Every session followed the same order for temperature measurement. First, we recorded peripheral body temperature with all three devices for five minutes as a baseline measurement. After this, we removed the sensors from the participants’ hands and had participants dip their non-dominant hand in a cold (on average 10 degrees Celsius) water bath for approximately 20 seconds. Once participants dried their hands, we reconnected the three temperature sensors in the same positions as before and measured peripheral body temperature for five minutes.
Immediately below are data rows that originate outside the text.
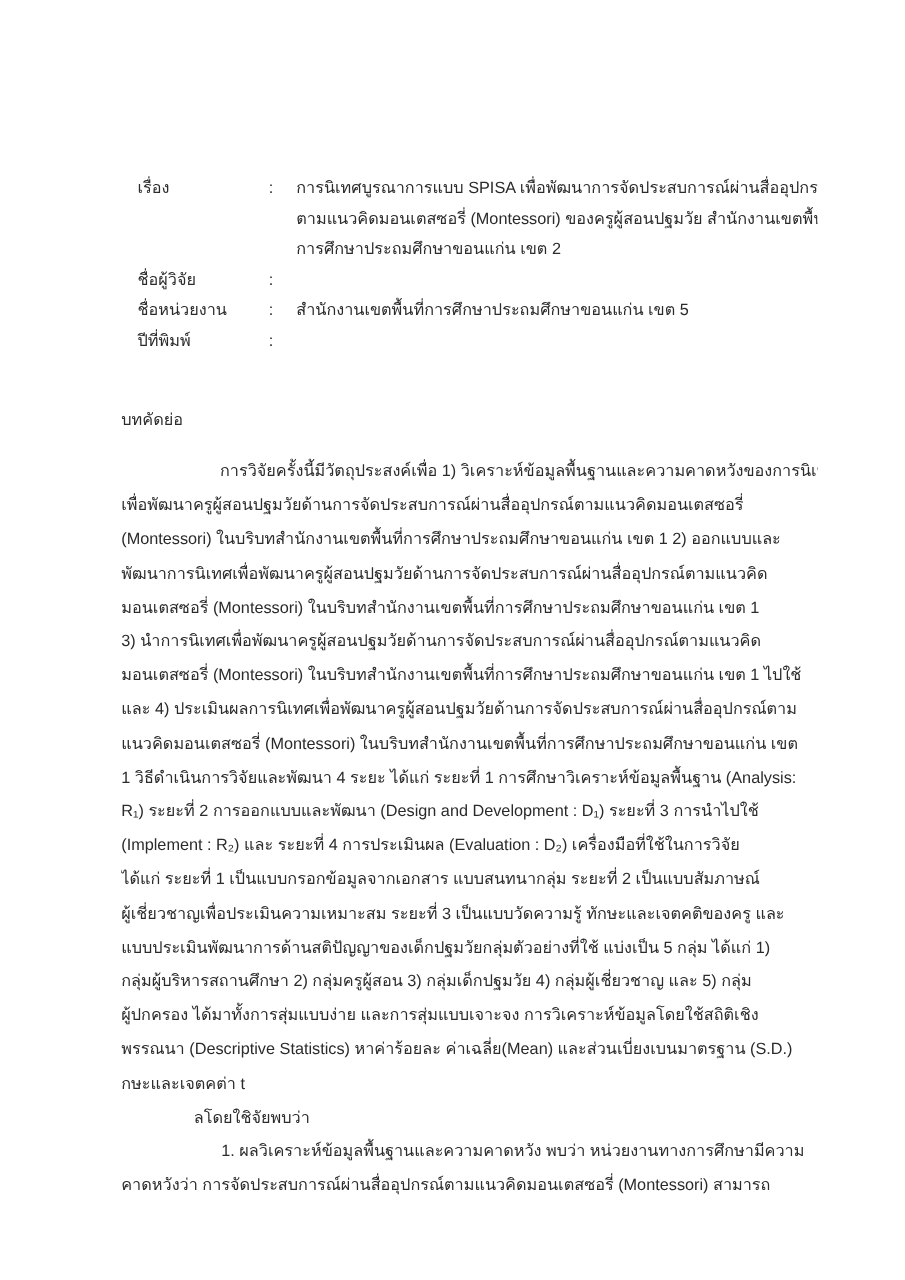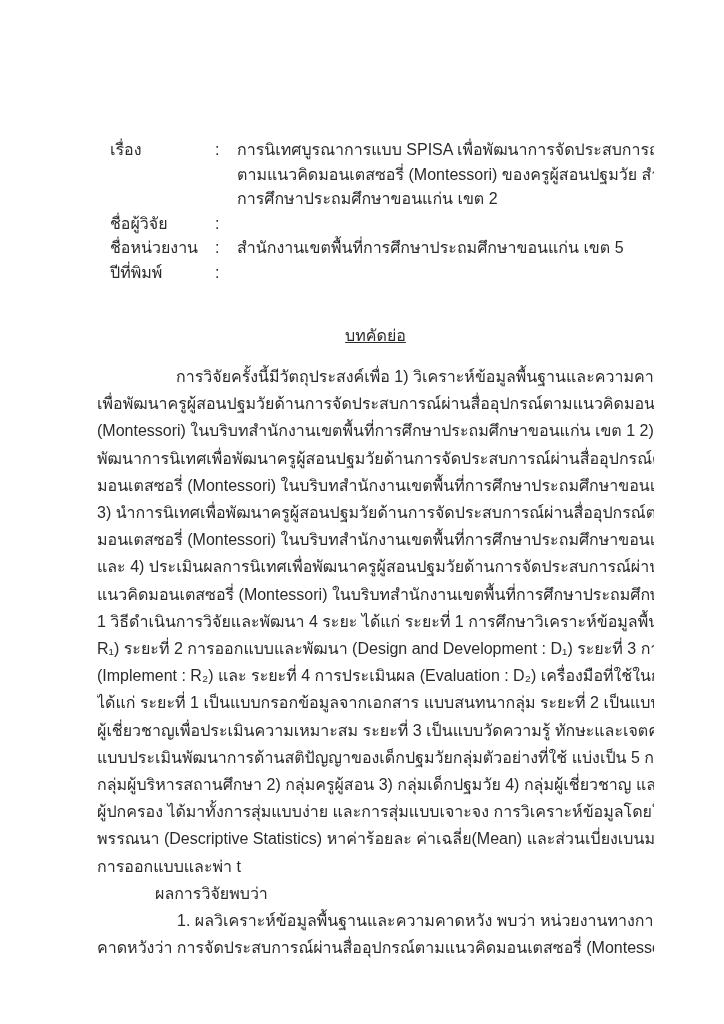"เรื่อง" .page { font-size: 16px -> 13px }
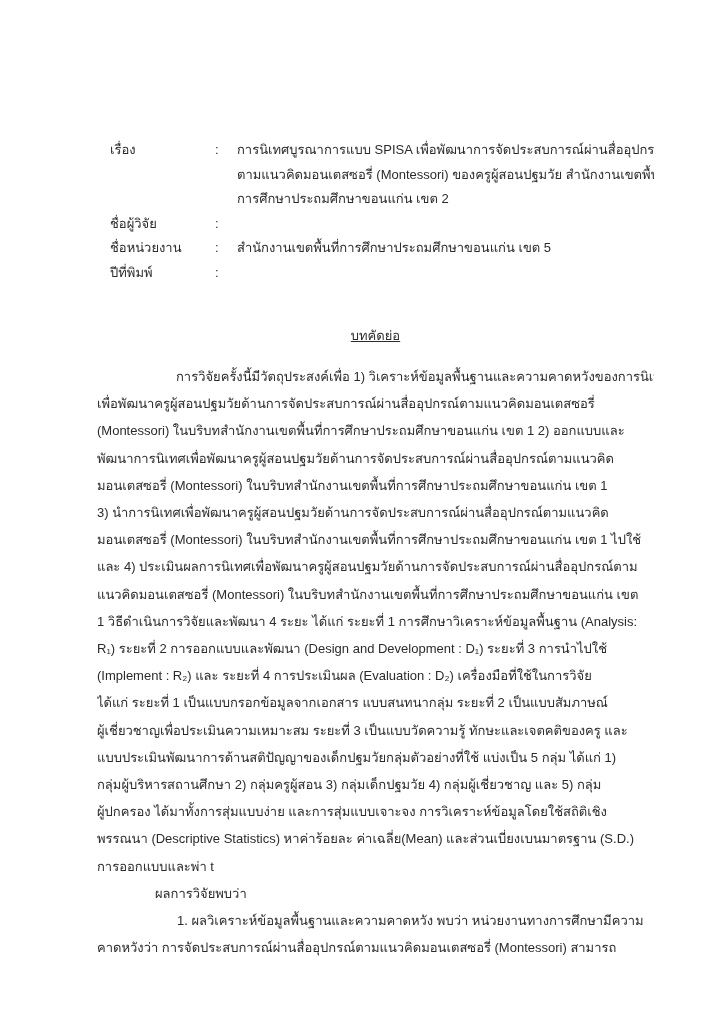"บทคัดย่อ" .abstract-title { text-align: center -> left; text-decoration: underline -> none }
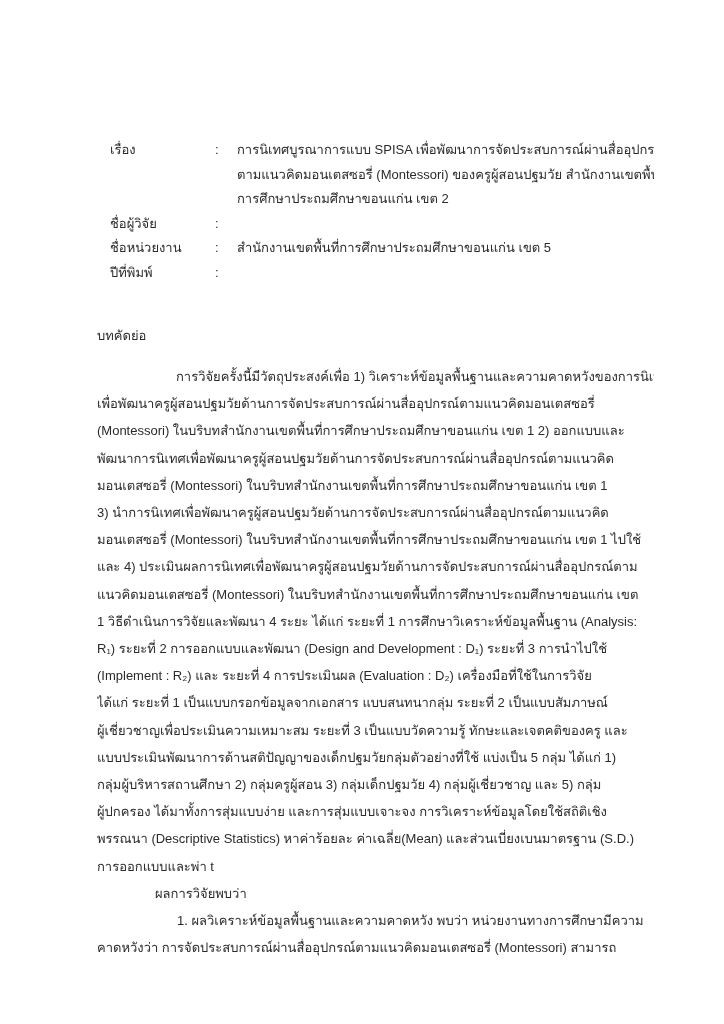"การออกแบบและพ่า t" div.line { text: การออกแบบและพ่า -> กษะและเจตคต่า }
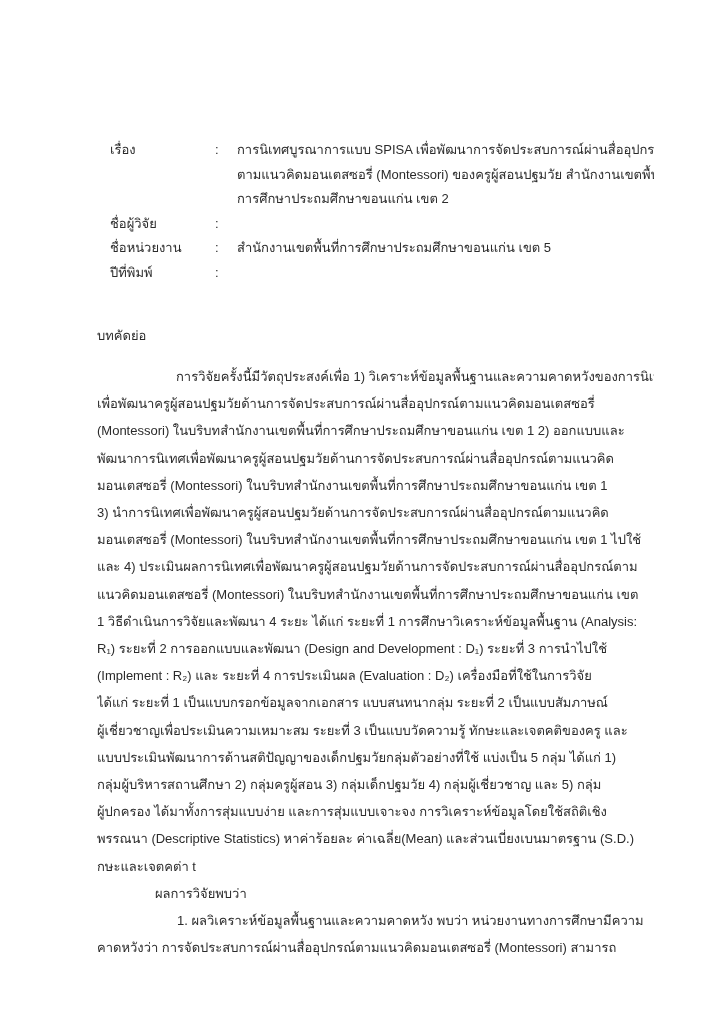"ผลการวิจัยพบว่า" div.results-heading { text: ผลการวิจัยพบว่า -> ลโดยใชิจัยพบว่า }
Then, after again removing sensors from participants’ hands, they again dipped their non-dominant hand in the same water bath, but now with hot (40 degrees Celsius) water for 20 seconds. Once participants dried their hands, we again measured peripheral body temperature with our three devices in the same positions for five minutes. When the third peripheral body temperature recording was finished, the study was complete. Finally, we thanked the participants and briefly explained the objective of the study.
All analyses were conducted in R (R Core Team, 2012), primarily using mixed effects models with the lme4 package (Bates et al., 2015) to examine the relationship between the temperature readings from our three sensors. We used mixed models because the temperature was measured more than once on the same participant. The ISP131001 sensors recorded temperature approximately once per second for a total of 15 minutes. The mixed models allow us to consider both the variability within and between participants. The dataset and analysis code are available on the OSF page: https://osf.io/hbcw7/. In accordance with the guidelines for Exploratory Reports, we split our data into two random samples: we used the first sample (12 participants) to explore our data, leaving the remaining data (12 participants) to confirm our predictions.6
The confirmatory data will give us the least biased estimate of the performance of the ISP sensors. As we have two ISP sensors, we present two separate but identical analyses for each research question: first, we present the relationship between our first ISP sensor (ISP Sensor 1) and the MLT probe, and then we present a parallel analysis examining the relationship between the second ISP sensor (ISP Sensor 2) and the MLT probe (see Table 2 for more details on the analyses). Finally, we added auxiliary analysis testing the relationship between the average of the ISP sensors and the MLT probe. Again, we do not analyze the questionnaire data, as the sample size is too small to draw any meaningful conclusions.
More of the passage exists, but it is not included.